Each line from the one containing "<span>GNU GCC Compiler</span>" through the last line of the records is to be repeated exactly, with all pictures left out.

------ Records for the task ------

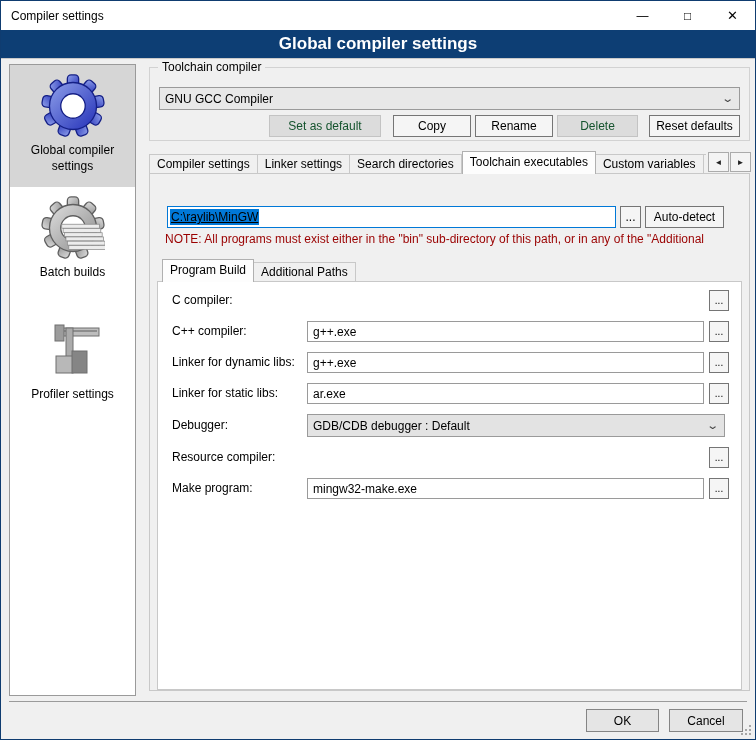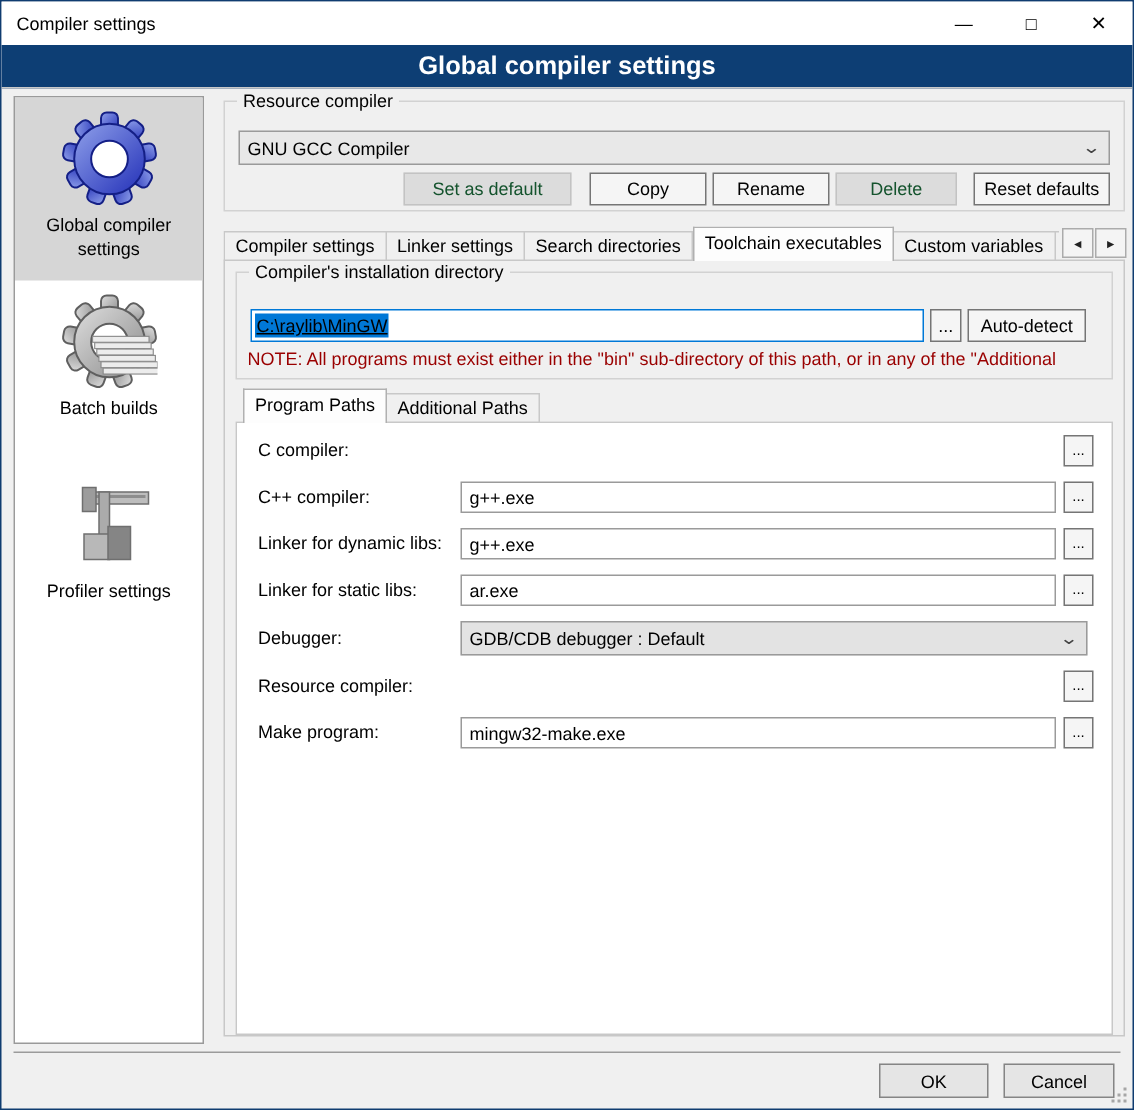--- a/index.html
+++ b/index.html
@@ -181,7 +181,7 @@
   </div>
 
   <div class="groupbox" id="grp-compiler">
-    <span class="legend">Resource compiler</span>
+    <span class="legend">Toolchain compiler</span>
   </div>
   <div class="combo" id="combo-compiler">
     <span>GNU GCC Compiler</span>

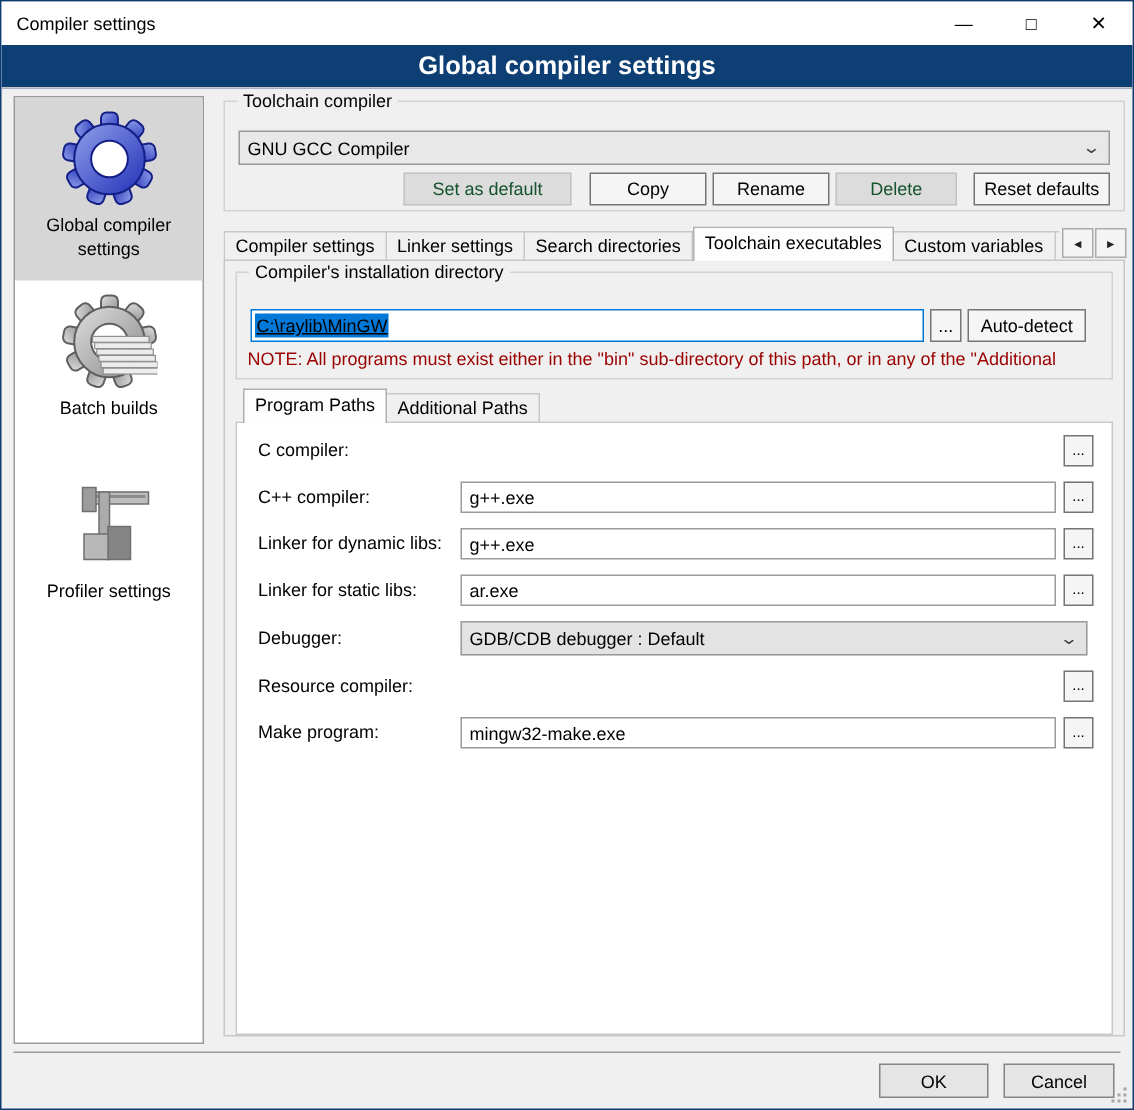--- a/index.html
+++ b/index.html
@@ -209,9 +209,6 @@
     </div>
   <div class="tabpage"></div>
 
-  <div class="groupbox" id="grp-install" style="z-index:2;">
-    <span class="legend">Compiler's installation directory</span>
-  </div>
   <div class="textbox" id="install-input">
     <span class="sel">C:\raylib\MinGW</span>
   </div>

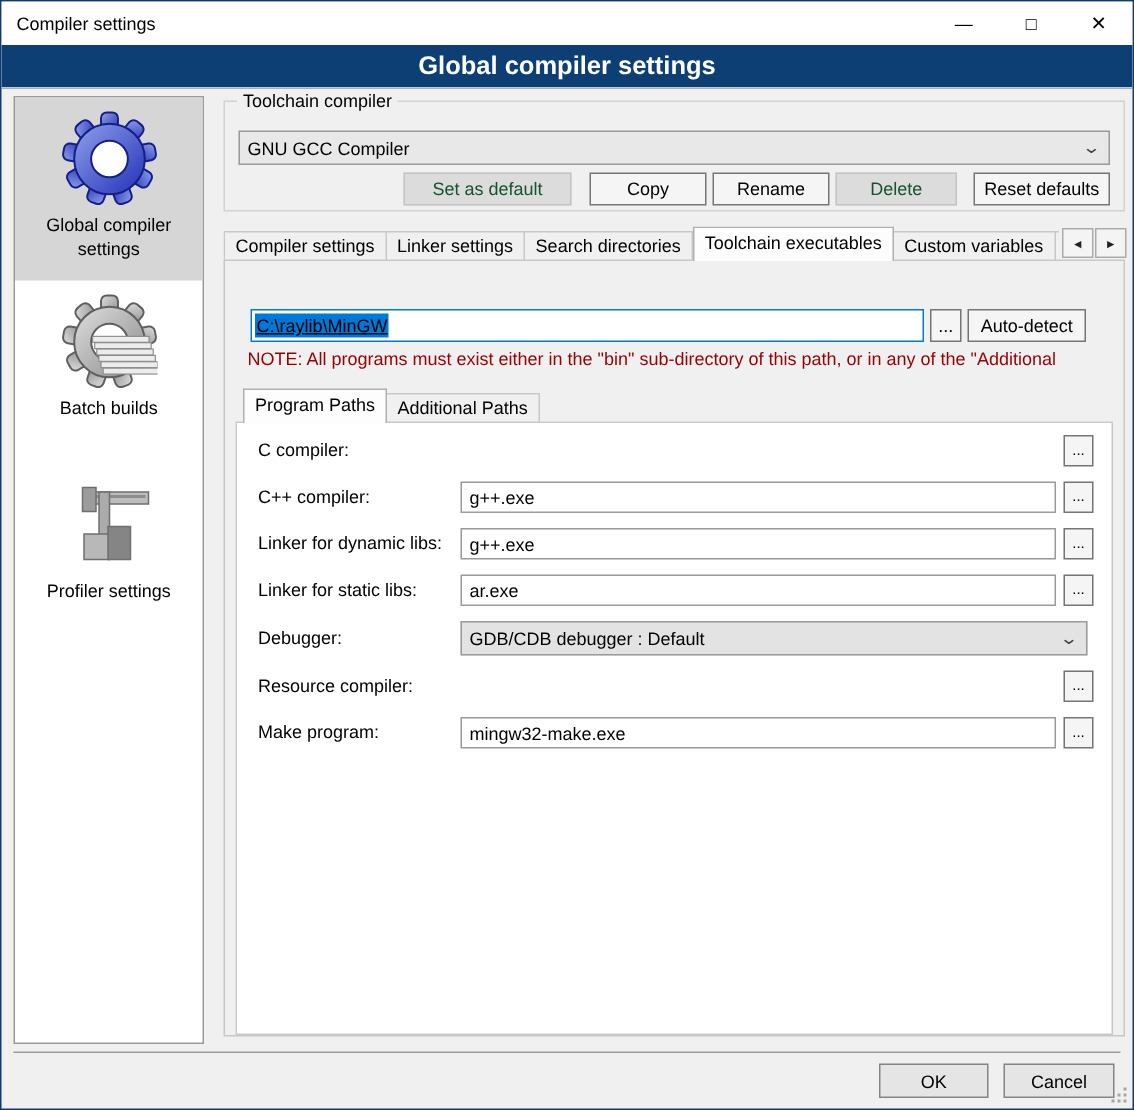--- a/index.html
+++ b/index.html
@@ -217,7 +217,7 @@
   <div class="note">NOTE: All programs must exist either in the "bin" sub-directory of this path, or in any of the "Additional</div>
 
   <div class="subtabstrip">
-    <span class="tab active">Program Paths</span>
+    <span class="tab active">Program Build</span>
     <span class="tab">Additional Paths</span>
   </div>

------

Expected output:
     <span>GNU GCC Compiler</span>

--- a/index.html
+++ b/index.html
@@ -209,9 +209,6 @@
     </div>
   <div class="tabpage"></div>
 
-  <div class="groupbox" id="grp-install" style="z-index:2;">
-    <span class="legend">Compiler's installation directory</span>
-  </div>
   <div class="textbox" id="install-input">
     <span class="sel">C:\raylib\MinGW</span>
   </div>

--- a/index.html
+++ b/index.html
@@ -217,7 +217,7 @@
   <div class="note">NOTE: All programs must exist either in the "bin" sub-directory of this path, or in any of the "Additional</div>
 
   <div class="subtabstrip">
-    <span class="tab active">Program Paths</span>
+    <span class="tab active">Program Build</span>
     <span class="tab">Additional Paths</span>
   </div>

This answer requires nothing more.